Borucki sees no conflict between the two programs. “Kepler will show TPF where to look,” he says. Kepler can find Earth-sized planets, TPF can then focus on them to glean more detailed data. Working together, the two programs can provide much more information for astrobiologists than either program could individually. Indeed, if and when Kepler begins to detect Earth-sized planets, the scientific community—and the taxpaying public—will want to learn more about those worlds. The political pressures would then undoubtedly work in favor of going ahead with the Terrestrial Planet Finder.
18
The Heartbreak of SETI
The truth is out there.
—From the television series The X-Files
THE IDEA OF LISTENING for radio signals from other worlds is as old as radio itself. In 1901, Nikola Tesla (1856–1943), the Croatian-born inventor and pioneer researcher in electricity, believed he had been the first to hear “the greeting of one planet to another” with the radio equipment he had built for himself. He thought he would be able to win the Guzman Prize for finding extraterrestrials (Chapter 2) by making radio contact “with the stars.”
Nineteen years later, Guglielmo Marconi (1874–1937), the father of wireless radio, told an interviewer that he hoped radio messages could be transmitted to the stars.
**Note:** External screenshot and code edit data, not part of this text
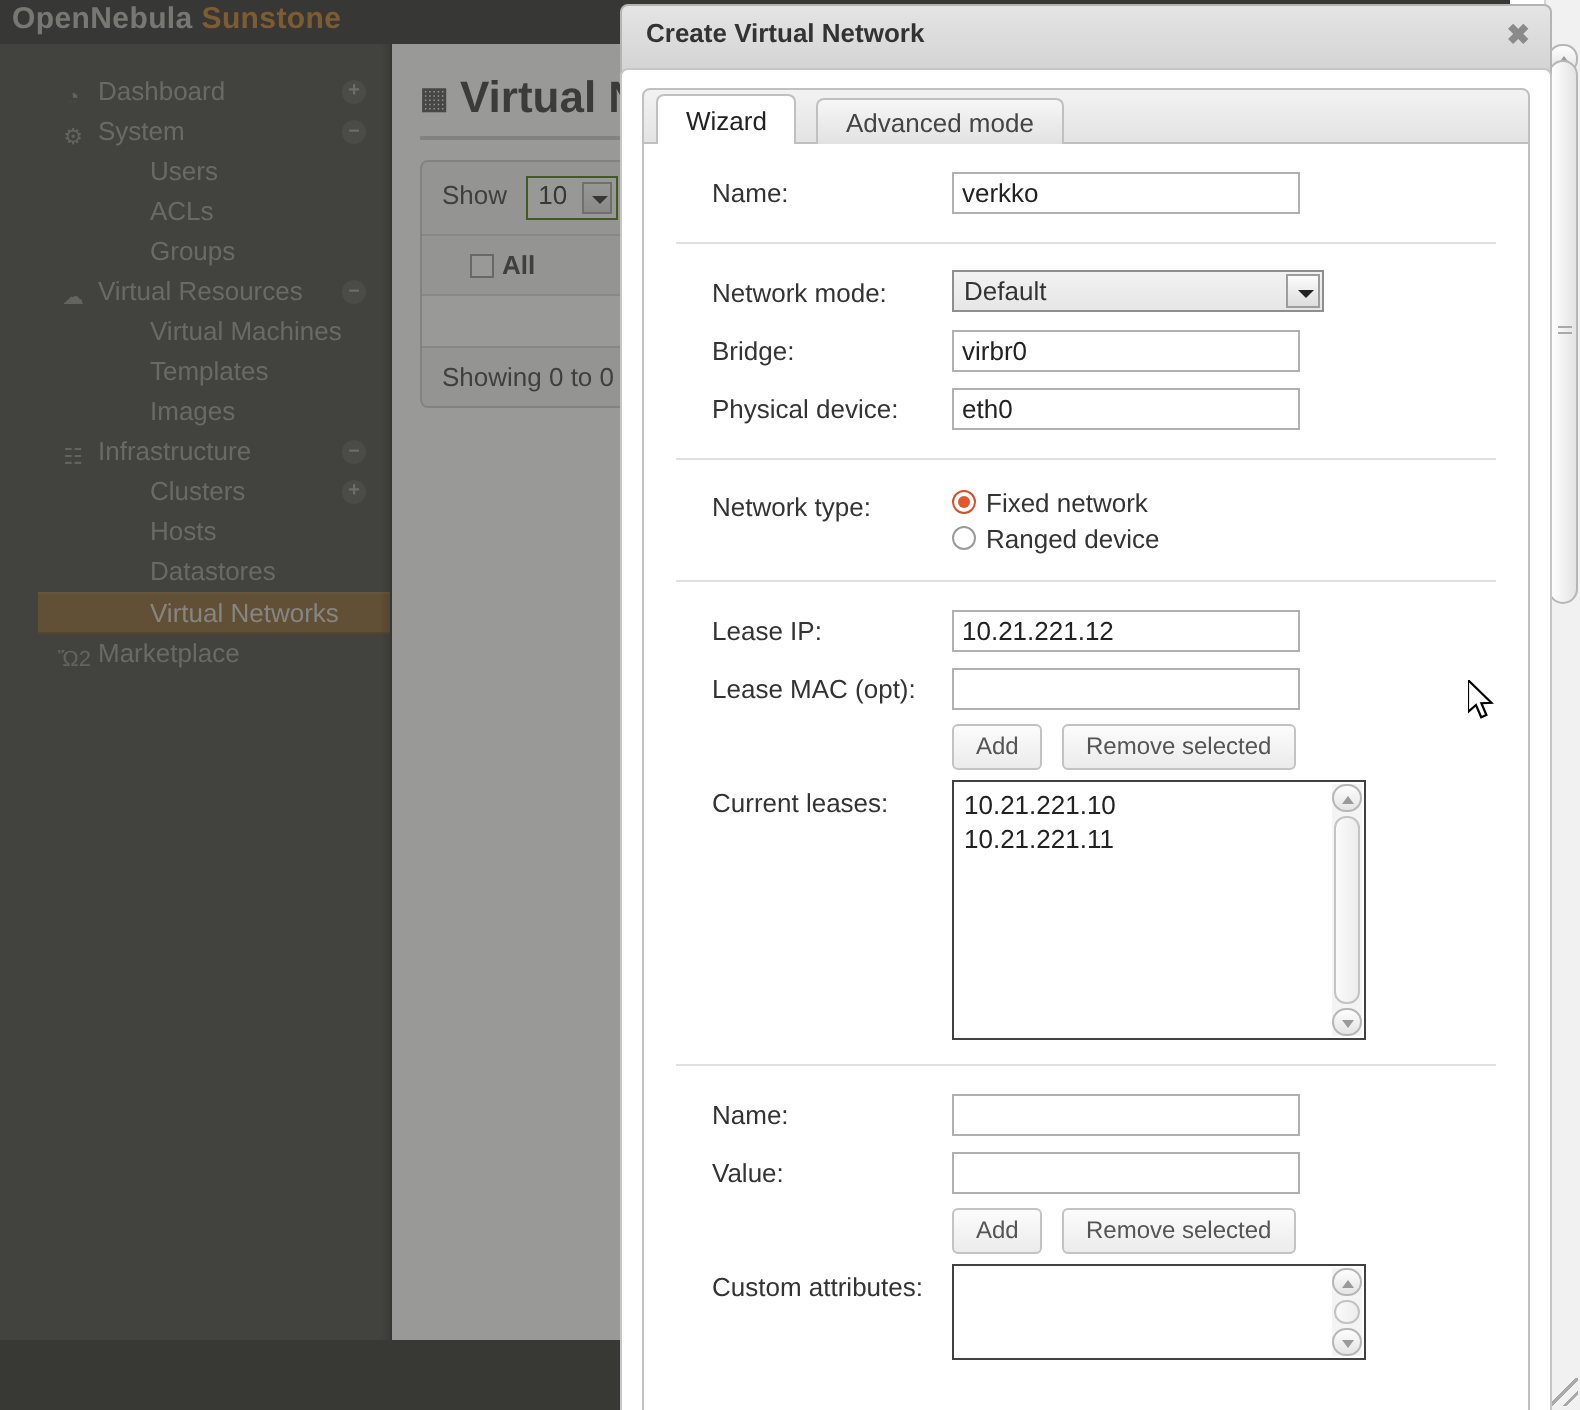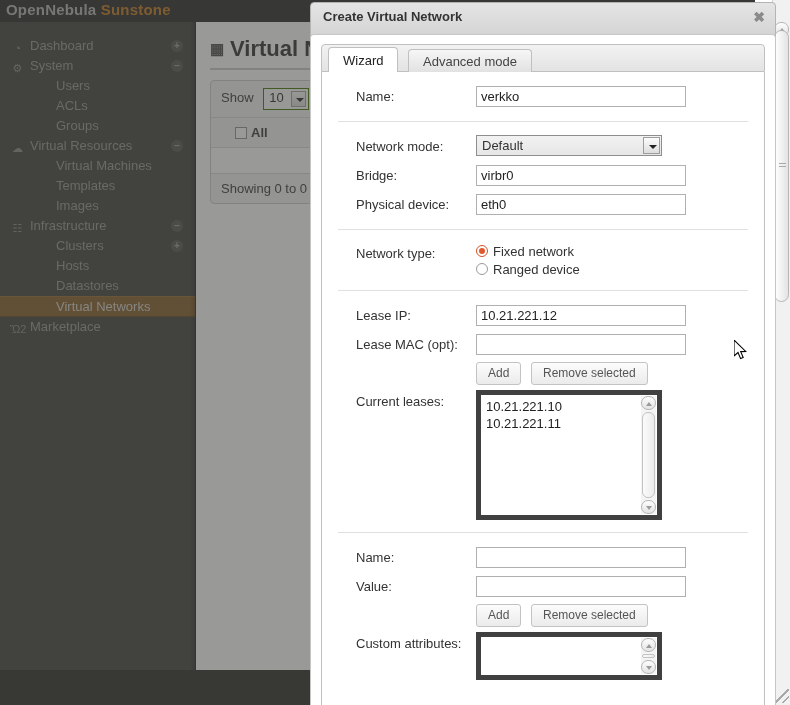--- a/index.html
+++ b/index.html
@@ -45,20 +45,21 @@
     background: linear-gradient(to right, rgba(0,0,0,0.0), rgba(0,0,0,0.22));
   }
   .nav-item {
     position: relative;
     height: 20px;
     line-height: 20px;
     color: #9b9b95;
     font-size: 13px;
     padding-left: 10px;
     white-space: nowrap;
+    margin-left: 19px;
   }
   .nav-item.top { padding-left: 10px; }
   .nav-item.sub { padding-left: 56px; color: #9b9b95; }
   .nav-item.active {
     background: #8a6532;
     color: #d6d6d0;
     border-top: 1px solid #9c7339;
     border-bottom: 1px solid #6f5028;
     height: 21px; line-height: 19px;
   }
@@ -313,21 +314,21 @@
   .flabel {
     width: 138px;
     flex: 0 0 138px;
     font-size: 13px;
     color: #333;
     padding-left: 18px;
   }
   .flabel.top { align-self: flex-start; padding-top: 4px; }
   .fctl { flex: 1 1 auto; }
   input[type="text"] {
-    width: 210px;
+    width: 174px;
     height: 21px;
     border: 1px solid #b0b0b0;
     background: #fff;
     font-family: "Liberation Sans", sans-serif;
     font-size: 13px;
     padding: 1px 4px;
     color: #222;
     outline: none;
   }
   .selwrap {
@@ -382,22 +383,22 @@
     color: #555;
     border: 1px solid #c3c3c3;
     border-radius: 3px;
     background: linear-gradient(#fcfcfc,#ebebeb);
     margin-right: 6px;
     white-space: nowrap;
     cursor: pointer;
   }
   .listbox {
     position: relative;
-    width: 186px;
-    border: 5px solid #404040;
+    width: 207px;
+    border: 1px solid #404040;
     background: #fff;
     padding: 3px 0 3px 4px;
     overflow: hidden;
   }
   .listbox.leases { height: 130px; }
   .listbox.custom { height: 48px; }
   .listbox .opt {
     font-size: 13px;
     color: #222;
     line-height: 17px;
In 1924, as we have seen, a nationwide effort was dedicated to picking up radio messages from Mars. It was unsuccessful.
As discussed in Chapter 3, Cocconi and Morrison’s seminal 1959 paper, “Searching for Interstellar Communications,” ended with the words:
The probability of success is difficult to estimate, but if we never search the chance of success is zero.
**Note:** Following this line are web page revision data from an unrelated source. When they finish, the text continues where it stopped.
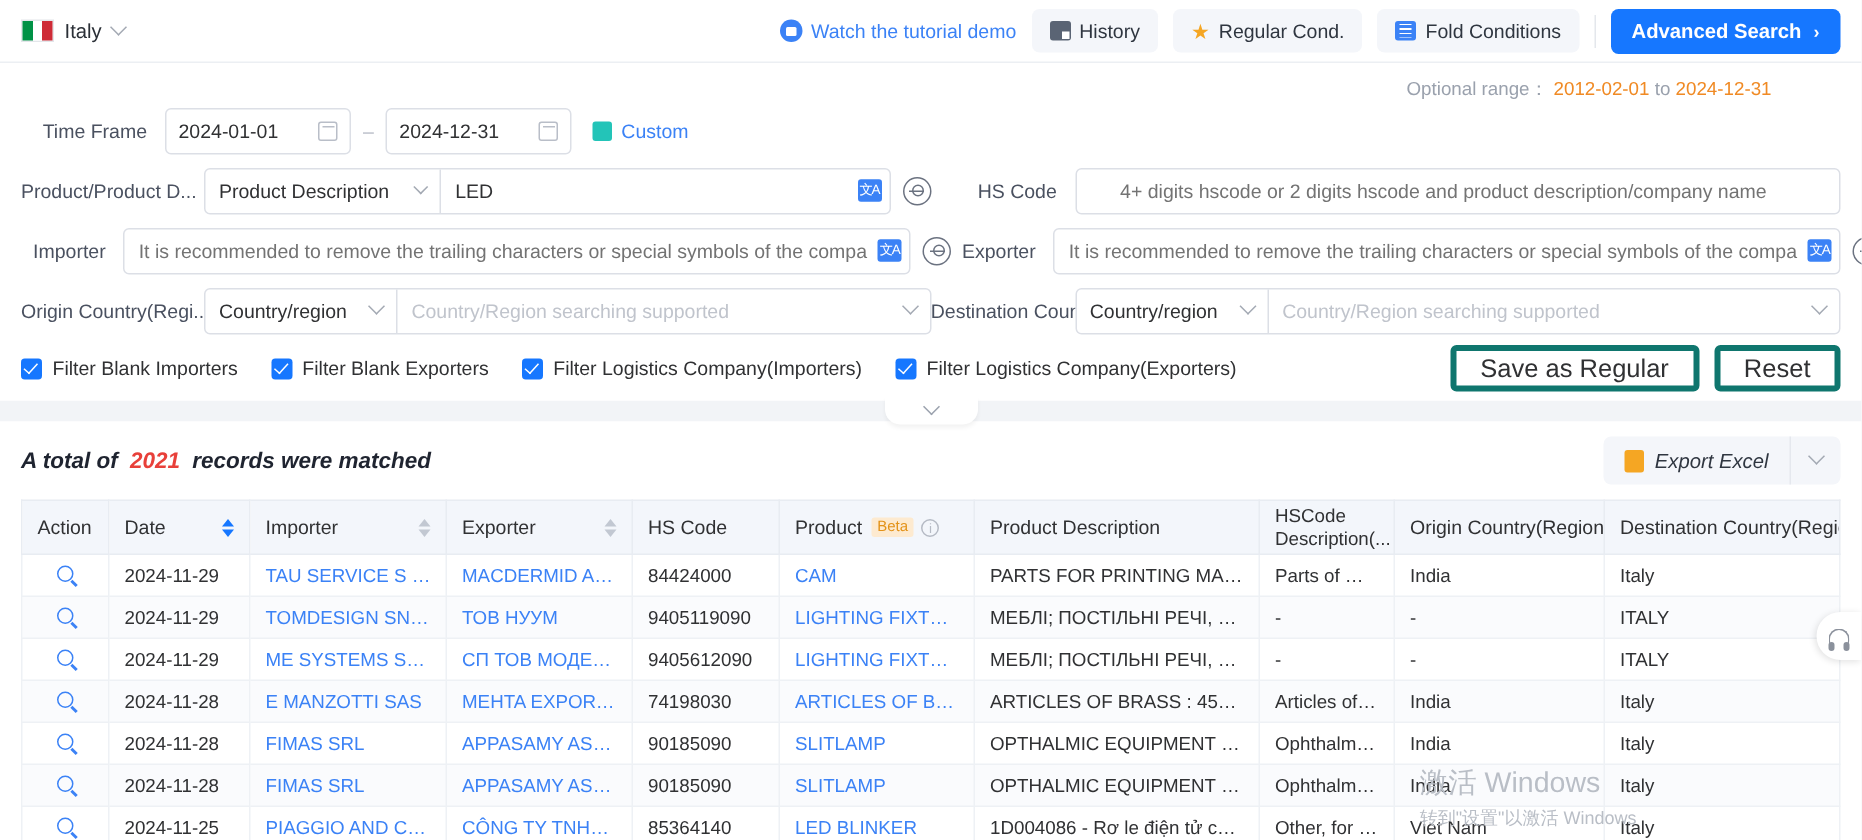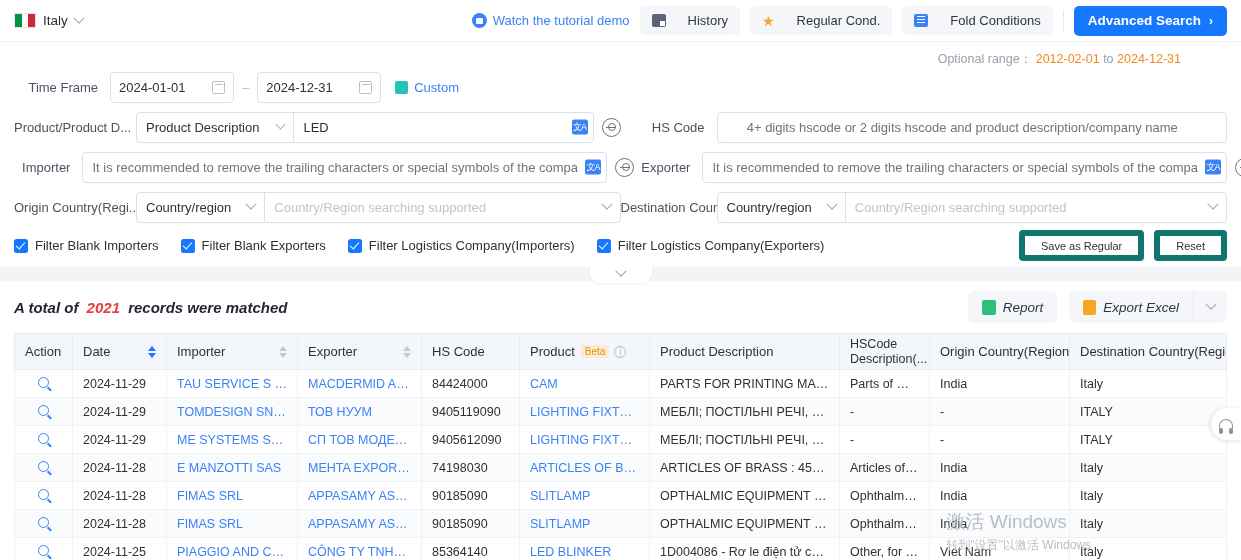--- a/index.html
+++ b/index.html
@@ -27,21 +27,21 @@
   .country-name { font-size: 13.5px; color: #2a2f36; }
   .chev { display: inline-block; width: 8px; height: 8px;
           border-right: 1.4px solid #a3a9b3; border-bottom: 1.4px solid #a3a9b3;
           transform: rotate(45deg) translate(-2px,-2px); }
   .topbar-right { margin-left: auto; display: flex; align-items: center; gap: 10px; }
   .tutorial { display: flex; align-items: center; gap: 6px; color: #3b82f6;
               font-size: 13px; cursor: pointer; }
   .tut-ic { width: 15px; height: 15px; border-radius: 50%; background: #3b82f6;
             display: inline-flex; align-items: center; justify-content: center; }
   .tut-ic::after { content: ""; width: 7px; height: 6px; background: #fff; border-radius: 1px; }
-  .hbtn { display: flex; align-items: center; gap: 22px; height: 29px; padding: 0 12px;
+  .hbtn { display: flex; align-items: center; gap: 6px; height: 29px; padding: 0 12px;
           border-radius: 5px; background: #f4f6fa; color: #2f3640; font-size: 13px;
           cursor: pointer; white-space: nowrap; }
   .hbtn .sq { width: 14px; height: 13px; border-radius: 2px; display: inline-block; }
   .sq.hist { background: #5a6474; position: relative; }
   .sq.hist::after { content: ""; position: absolute; right: 1px; bottom: 1px;
                     width: 5px; height: 5px; background: #fff; }
   .star { color: #f5a623; font-size: 14px; line-height: 1; }
   .sq.fold { background: #3b82f6; position: relative; }
   .sq.fold::after { content: ""; position: absolute; left: 3px; top: 2px; width: 8px; height: 9px;
                     background: repeating-linear-gradient(#fff 0 1px, transparent 1px 3px); }
@@ -109,22 +109,22 @@
   .checkrow { display: flex; align-items: center; margin-top: 6px; padding-bottom: 6px; }
   .ck { display: flex; align-items: center; gap: 7px; margin-right: 22px;
         font-size: 13px; color: #303133; cursor: pointer; }
   .box { width: 14px; height: 14px; border-radius: 2.5px; background: #1677ff;
          position: relative; flex: none; }
   .box::after { content: ""; position: absolute; left: 4px; top: 1px; width: 4px; height: 8px;
                 border-right: 1.7px solid #fff; border-bottom: 1.7px solid #fff;
                 transform: rotate(42deg); }
   .actions { margin-left: auto; display: flex; align-items: center; gap: 10px; }
   .obtn { height: 31px; padding: 0 16px; display: flex; align-items: center;
-          border: 6px solid #0f766e; border-radius: 4px; background: #fff;
-          font-size: 11px; color: #303133; cursor: pointer; }
+          border: 4px solid #0f766e; border-radius: 4px; background: #fff;
+          font-size: 17px; color: #303133; cursor: pointer; }
   .pbtn { height: 31px; padding: 0 24px; display: flex; align-items: center;
           background: #1677ff; color: #fff; border-radius: 4px; font-size: 13.5px; cursor: pointer; }
 
   .collapse { position: absolute; left: 50%; transform: translateX(-50%); bottom: -16px;
               width: 62px; height: 18px; background: #fff; border-radius: 0 0 10px 10px;
               display: flex; align-items: center; justify-content: center; cursor: pointer;
               box-shadow: 0 2px 3px rgba(0,0,0,.05); }
   .collapse .chev { width: 8px; height: 8px; border-color: #9aa1ad; }
 
   
@@ -361,24 +361,20 @@
   <div class="gap"></div>
 
   <div class="results">
     <div class="rhead">
       <div class="total">
         <span>A total of</span>
         <span class="num">2021</span>
         <span>records were matched</span>
       </div>
       <div class="rbtns">
-        <div class="gbtn">
-          <span class="ic-rep"></span>
-          <span>Report</span>
-        </div>
         <div class="split">
           <div class="gbtn">
             <span class="ic-xls"></span>
             <span>Export Excel</span>
           </div>
           <div class="dd">
             <span class="chev"></span>
           </div>
         </div>
       </div>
Unfortunately, after more than four decades of searching for alien signals with radio telescopes, SETI investigators still have achieved zero success. SETI, the Search for Extraterrestrial Intelligence, has followed a frustratingly hard and bumpy path.
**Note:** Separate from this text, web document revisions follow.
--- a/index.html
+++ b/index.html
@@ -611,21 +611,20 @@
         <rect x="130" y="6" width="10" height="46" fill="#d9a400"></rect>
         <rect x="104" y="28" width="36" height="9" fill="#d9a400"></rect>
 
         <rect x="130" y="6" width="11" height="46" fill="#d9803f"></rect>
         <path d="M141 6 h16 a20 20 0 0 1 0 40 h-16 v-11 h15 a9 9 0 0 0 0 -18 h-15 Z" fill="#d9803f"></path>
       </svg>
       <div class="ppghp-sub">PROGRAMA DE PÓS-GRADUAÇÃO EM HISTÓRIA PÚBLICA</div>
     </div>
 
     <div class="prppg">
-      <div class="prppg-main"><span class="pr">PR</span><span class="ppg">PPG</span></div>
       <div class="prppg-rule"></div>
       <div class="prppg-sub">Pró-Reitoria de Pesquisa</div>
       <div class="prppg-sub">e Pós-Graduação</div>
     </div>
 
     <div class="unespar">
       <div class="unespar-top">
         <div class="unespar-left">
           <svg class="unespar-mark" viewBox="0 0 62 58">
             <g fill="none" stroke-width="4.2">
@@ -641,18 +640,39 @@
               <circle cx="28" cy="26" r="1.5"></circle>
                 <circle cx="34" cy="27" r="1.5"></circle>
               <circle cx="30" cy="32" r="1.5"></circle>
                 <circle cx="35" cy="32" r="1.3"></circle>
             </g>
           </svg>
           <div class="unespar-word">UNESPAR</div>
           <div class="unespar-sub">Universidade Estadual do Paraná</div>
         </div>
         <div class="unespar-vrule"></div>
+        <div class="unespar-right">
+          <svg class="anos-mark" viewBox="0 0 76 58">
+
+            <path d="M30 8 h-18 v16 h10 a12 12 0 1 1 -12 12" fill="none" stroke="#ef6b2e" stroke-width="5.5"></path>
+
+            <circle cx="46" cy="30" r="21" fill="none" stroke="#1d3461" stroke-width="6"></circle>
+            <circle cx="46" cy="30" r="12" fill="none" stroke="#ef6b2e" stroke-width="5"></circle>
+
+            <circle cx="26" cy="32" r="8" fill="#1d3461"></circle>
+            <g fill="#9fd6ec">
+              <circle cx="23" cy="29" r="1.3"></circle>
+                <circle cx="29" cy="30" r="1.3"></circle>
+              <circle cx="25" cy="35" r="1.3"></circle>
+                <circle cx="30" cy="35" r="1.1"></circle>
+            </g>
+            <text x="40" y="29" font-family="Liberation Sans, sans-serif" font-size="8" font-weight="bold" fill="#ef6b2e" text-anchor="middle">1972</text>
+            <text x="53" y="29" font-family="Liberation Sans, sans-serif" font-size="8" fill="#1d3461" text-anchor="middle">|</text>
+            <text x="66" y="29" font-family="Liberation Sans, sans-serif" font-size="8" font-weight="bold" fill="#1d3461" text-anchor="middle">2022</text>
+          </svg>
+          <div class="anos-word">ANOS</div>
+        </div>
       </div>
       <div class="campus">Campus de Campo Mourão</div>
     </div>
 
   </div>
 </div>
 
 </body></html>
IS THERE A NEEDLE IN THE HAYSTACK?
The problem that SETI investigators face is ga
rgantuan. Finding a needle in a haystack is simple, by comparison.
The needle: Our Sun is a member of the Milky Way galaxy, a vast pinwheel of stars and clouds of dust-laden gas, some 100,000 light-years in diameter. Out of the hundred billion or more stars of the Milky Way galaxy, which ones might hold planets that harbor intelligent civilizations? Even if the radio astronomers restricted their search to Sun-like stars, that still leaves billions of possibilities.
The haystack: Which frequencies would an alien civilization be using? We are accustomed to tuning our radio dials to perhaps two or three dozen local stations. Each station broadcasts on a certain frequency. There are approximately 10,000 radio stations in the United States. Suppose you were on the Moon and you wanted to listen to a specific station (say, WGCU-FM in southwest Florida), but you didn’t know which frequency it uses. How would you find that particular station? You would have to tune your radio receiver to one frequency after another until you found the one you wanted.
There are millions upon millions of possible radio frequencies that alien broadcasters might be using. How do you find a frequency on which they are broadcasting? SETI investigators must pick a target star, then sift through as many frequencies as possible, and then go on to the next candidate star and go through the same procedure, time and again. Much of the work in radio SETI has been devoted to developing electronic equipment that can sift through millions of frequencies quickly, so that the radio telescope may be moved from one star to another in a reasonable time.